Canı yananın, At'tan nasıl daha hızlı koşacağını göreceğiz inşallah..
Veyis ve bunun gibi onlarcasını maalesef ki tek tek sayarım..
Ar ederim ki, söz hakkı düşer, olmayan lafa ve adamlıklarına diye..
Bahsedilen para miktarı, karnını doyurma derdinde olanlar için, bırakın bir arada görmeyi, hayali bile aklılda canlandırılamaz..
“TL’ye çevir, yaz veya telaffuz et?” desem..
Sorduğuma pişman olurum..
“Tanrıyı görmek” gibi birşey..
Ortalığın toz duman olması; paylaşılması gereken kirli paranın “pay edilme” şeklinden kaynaklanmasıdır desek, bir tık öteye taşır konuyu..
Kardeşlerine ve 40 yaş altındaki dostlarına, (beni muaf tutmuş) bu pisliğin nasıl döndüğünü anlatan Sedat Peker’e kırılmama rağmen, teşekkür edeceğim hiç aklıma gelmezdi..
Yeraltı dünyasının vahşi kurallarının yanında, anaya, bacıya, eşe, çocuğa, namusa ve ekmeğe ilişmenin karşılığı, yazılı olmayan infaz kanunudur..
Bunların dışında her yol mübahtır..
Mübah olan;
Olası veya olacak, veya olmuş gayrımeşru bir kazançtan pay istemek, bu alemdeki kişilerin gücüne ve pozisyonuna göre, doğasındadır..
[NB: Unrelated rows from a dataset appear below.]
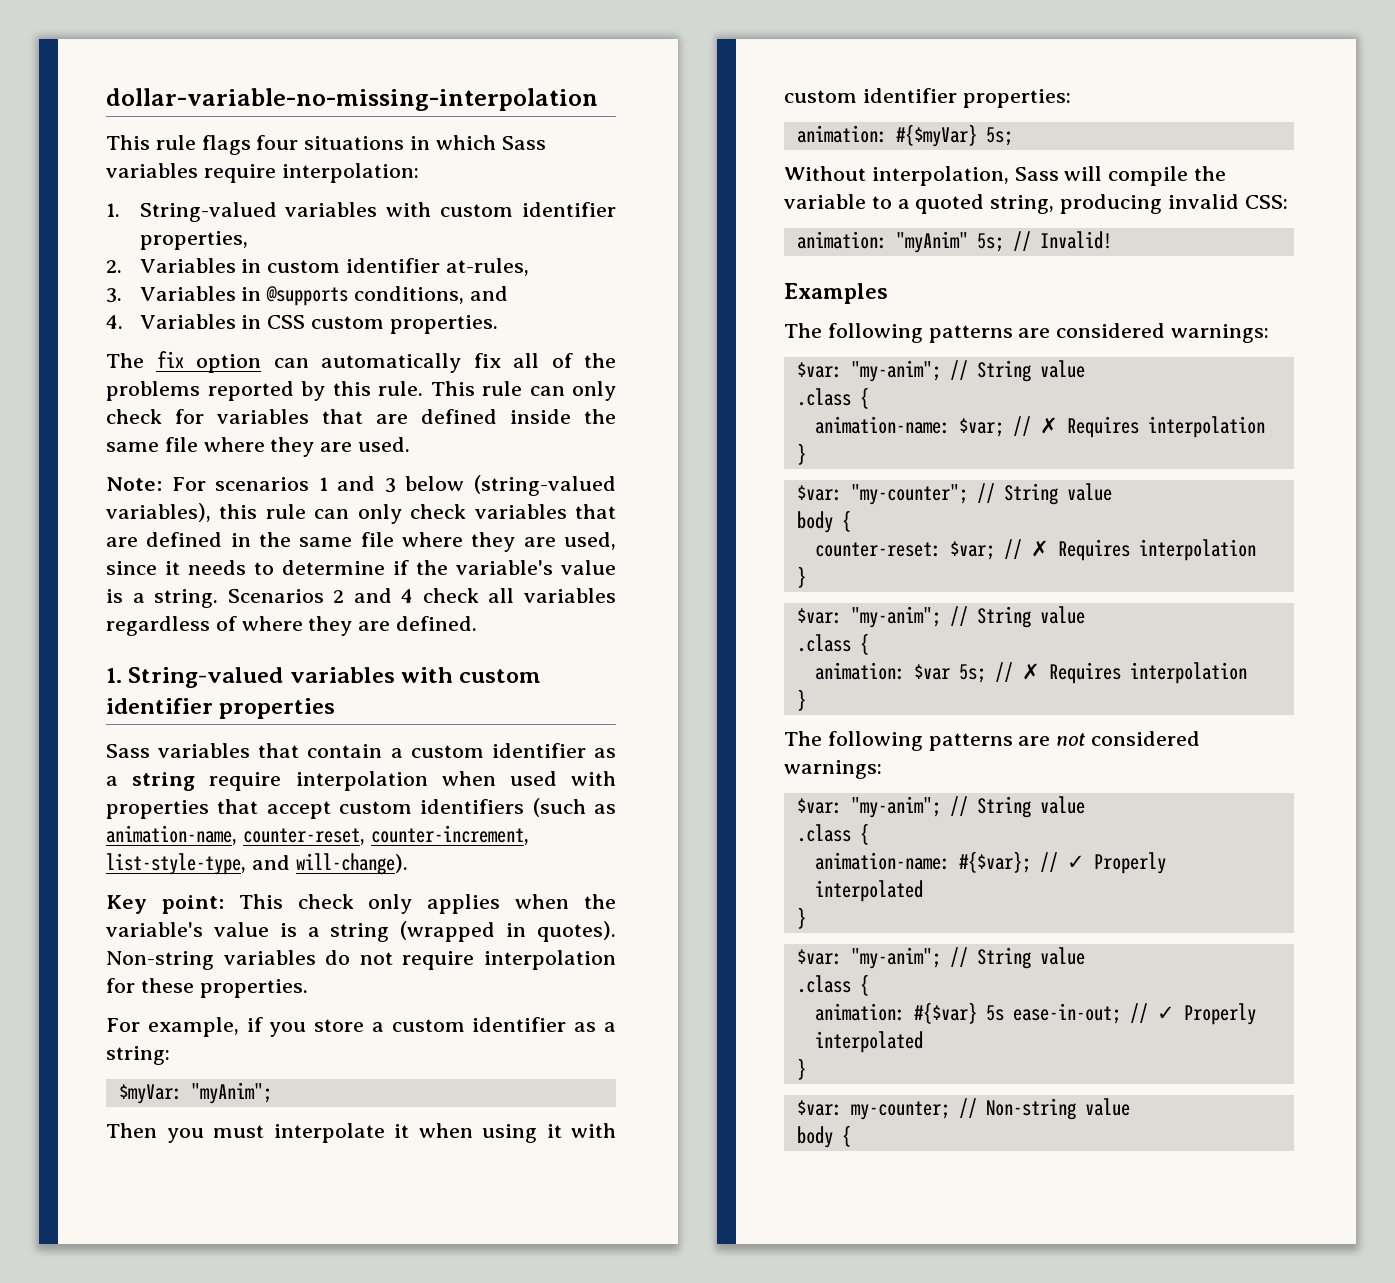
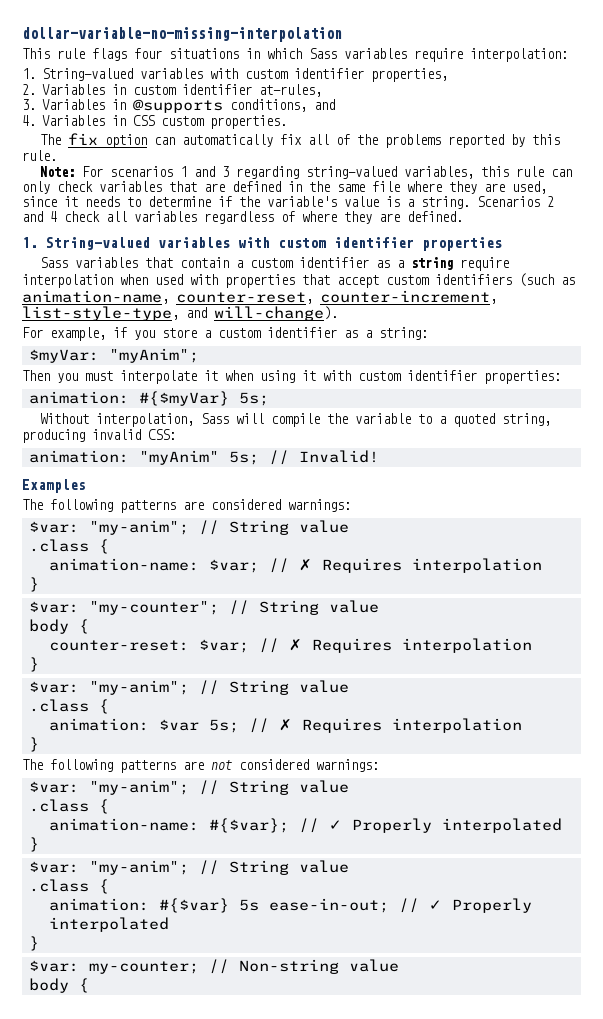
- This rule can only check for variables that are defined inside the same file where they are used.
- Note: For scenarios 1 and 3 below (string-valued variables), this rule can only check variables that are defined in the same file where they are used, since it needs to determine if the variable's value is a string.
+ Note: For scenarios 1 and 3 regarding string-valued variables, this rule can only check variables that are defined in the same file where they are used, since it needs to determine if the variable's value is a string.
- Key point: This check only applies when the variable's value is a string (wrapped in quotes). Non-string variables do not require interpolation for these properties.

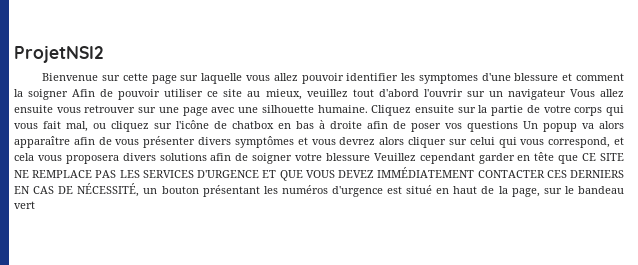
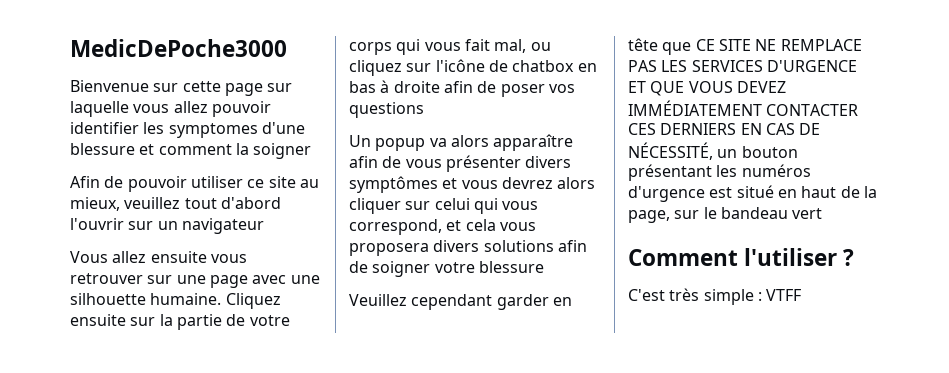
- ProjetNSI2
+ MedicDePoche3000
- Bienvenue sur cette page sur laquelle vous allez pouvoir identifier les symptomes d'une blessure et comment la soigner Afin de pouvoir utiliser ce site au mieux, veuillez tout d'abord l'ouvrir sur un navigateur Vous allez ensuite vous retrouver sur une page avec une silhouette humaine.
+ Bienvenue sur cette page sur laquelle vous allez pouvoir identifier les symptomes d'une blessure et comment la soigner
+ Afin de pouvoir utiliser ce site au mieux, veuillez tout d'abord l'ouvrir sur un navigateur
+ Vous allez ensuite vous retrouver sur une page avec une silhouette humaine.
- Cliquez ensuite sur la partie de votre corps qui vous fait mal, ou cliquez sur l'icône de chatbox en bas à droite afin de poser vos questions Un popup va alors apparaître afin de vous présenter divers symptômes et vous devrez alors cliquer sur celui qui vous correspond, et cela vous proposera divers solutions afin de soigner votre blessure Veuillez cependant garder en tête que CE SITE NE REMPLACE PAS LES SERVICES D'URGENCE ET QUE VOUS DEVEZ IMMÉDIATEMENT CONTACTER CES DERNIERS EN CAS DE NÉCESSITÉ, un bouton présentant les numéros d'urgence est situé en haut de la page, sur le bandeau vert
+ Cliquez ensuite sur la partie de votre corps qui vous fait mal, ou cliquez sur l'icône de chatbox en bas à droite afin de poser vos questions
+ Un popup va alors apparaître afin de vous présenter divers symptômes et vous devrez alors cliquer sur celui qui vous correspond, et cela vous proposera divers solutions afin de soigner votre blessure
+ Veuillez cependant garder en tête que CE SITE NE REMPLACE PAS LES SERVICES D'URGENCE ET QUE VOUS DEVEZ IMMÉDIATEMENT CONTACTER CES DERNIERS EN CAS DE NÉCESSITÉ, un bouton présentant les numéros d'urgence est situé en haut de la page, sur le bandeau vert
+ Comment l'utiliser ?
+ C'est très simple : VTFF

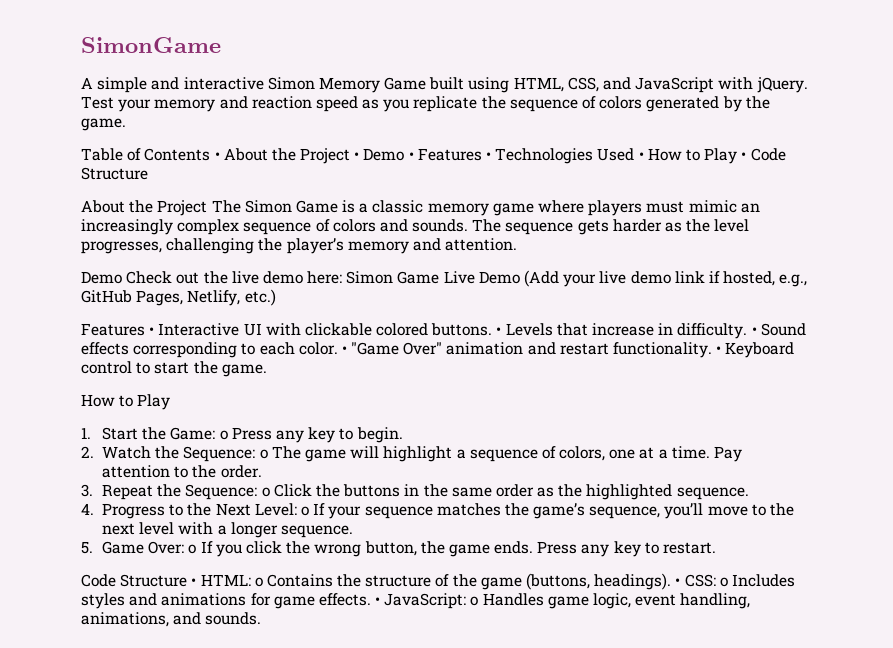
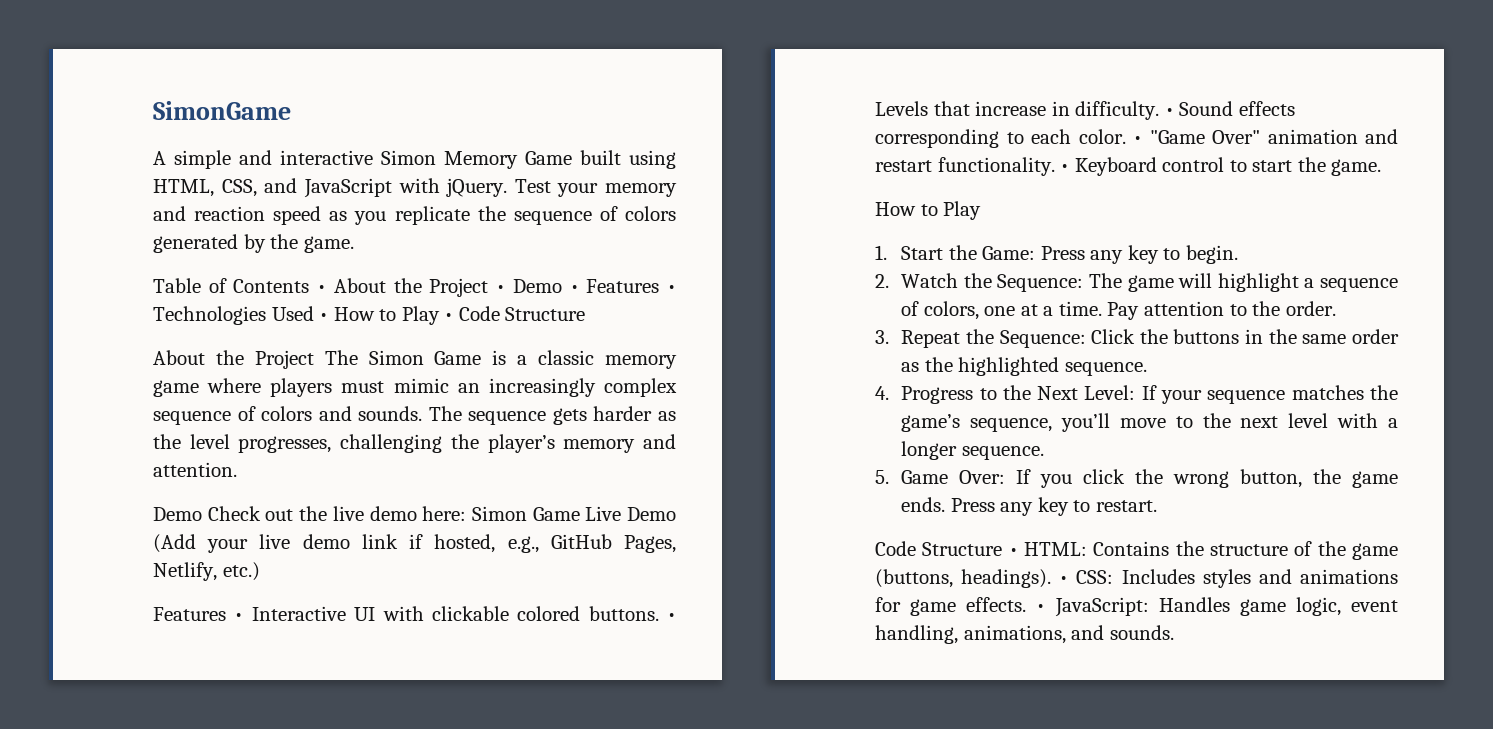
- 1. Start the Game: o Press any key to begin.
+ 1. Start the Game: Press any key to begin.
- 2. Watch the Sequence: o The game will highlight a sequence of colors, one at a time.
+ 2. Watch the Sequence: The game will highlight a sequence of colors, one at a time.
- 3. Repeat the Sequence: o Click the buttons in the same order as the highlighted sequence.
+ 3. Repeat the Sequence: Click the buttons in the same order as the highlighted sequence.
- 4. Progress to the Next Level: o If your sequence matches the game’s sequence, you’ll move to the next level with a longer sequence.
+ 4. Progress to the Next Level: If your sequence matches the game’s sequence, you’ll move to the next level with a longer sequence.
- 5. Game Over: o If you click the wrong button, the game ends.
+ 5. Game Over: If you click the wrong button, the game ends.
- Code Structure • HTML: o Contains the structure of the game (buttons, headings).
+ Code Structure • HTML: Contains the structure of the game (buttons, headings).
- • CSS: o Includes styles and animations for game effects.
+ • CSS: Includes styles and animations for game effects.
- • JavaScript: o Handles game logic, event handling, animations, and sounds.
+ • JavaScript: Handles game logic, event handling, animations, and sounds.

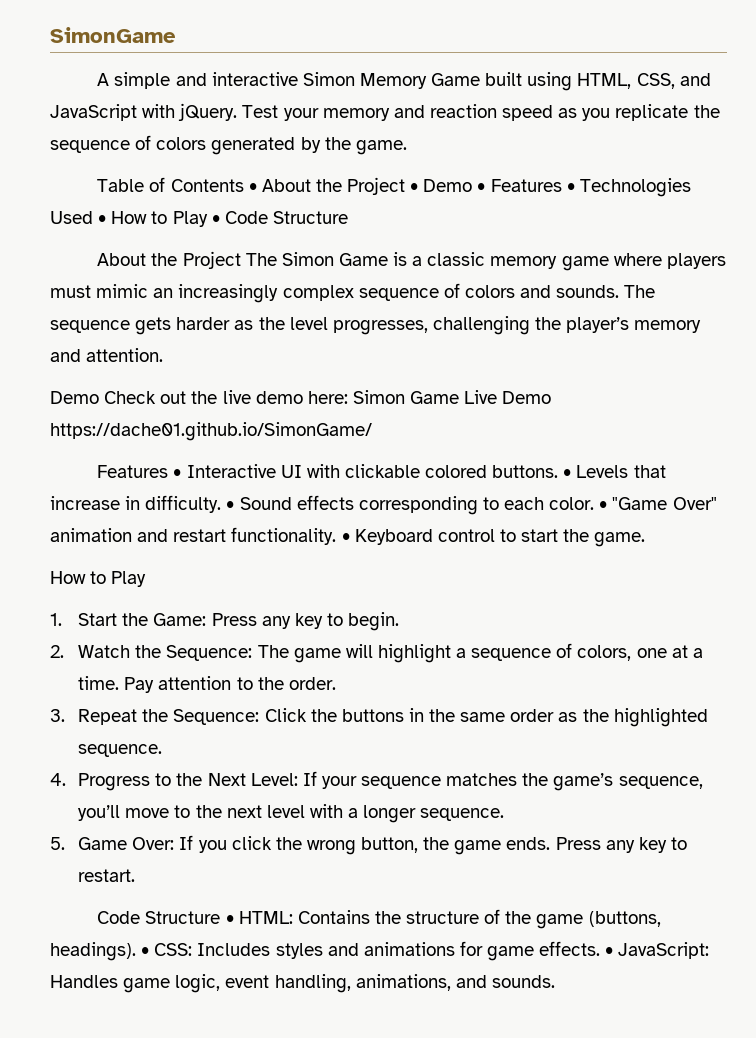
- Demo Check out the live demo here: Simon Game Live Demo (Add your live demo link if hosted, e.g., GitHub Pages, Netlify, etc.)
+ Demo Check out the live demo here: Simon Game Live Demo https://dache01.github.io/SimonGame/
Bir yerde böyle bir şey varsa, işin içinde olanlar için, “istemek” kaçınılmazdır..
Peker’i tetikleyen şey aslında budur..
Aslan avından bahsederken, Afrika kırsalında Massai Mara’nın vahşi yaşamındaki kuralsızlığı anlatmak istediğini anlıyoruz..
“Aslan, ihtiyaç duyarsa, gider ve alır.. ” sonucu ne olursa olsun ..
Peker, bu konuda kendini afişe etti.. İşin bu boyutunda, kendi amacına ulaştı mı, bilemem ama, bizleri epey aydınlattı..
Şu da bir gerçek ki; alemin diğer avcılarının oturdukları yerde, tırnaklarını yemediğini de bilmemiz gerekiyor..
Bir tarafta, belli ki daha söz sahibi veya imtiyazlı kişiler, erken tahliye ile “av sahasına” sürülüyor veya sürülecektir..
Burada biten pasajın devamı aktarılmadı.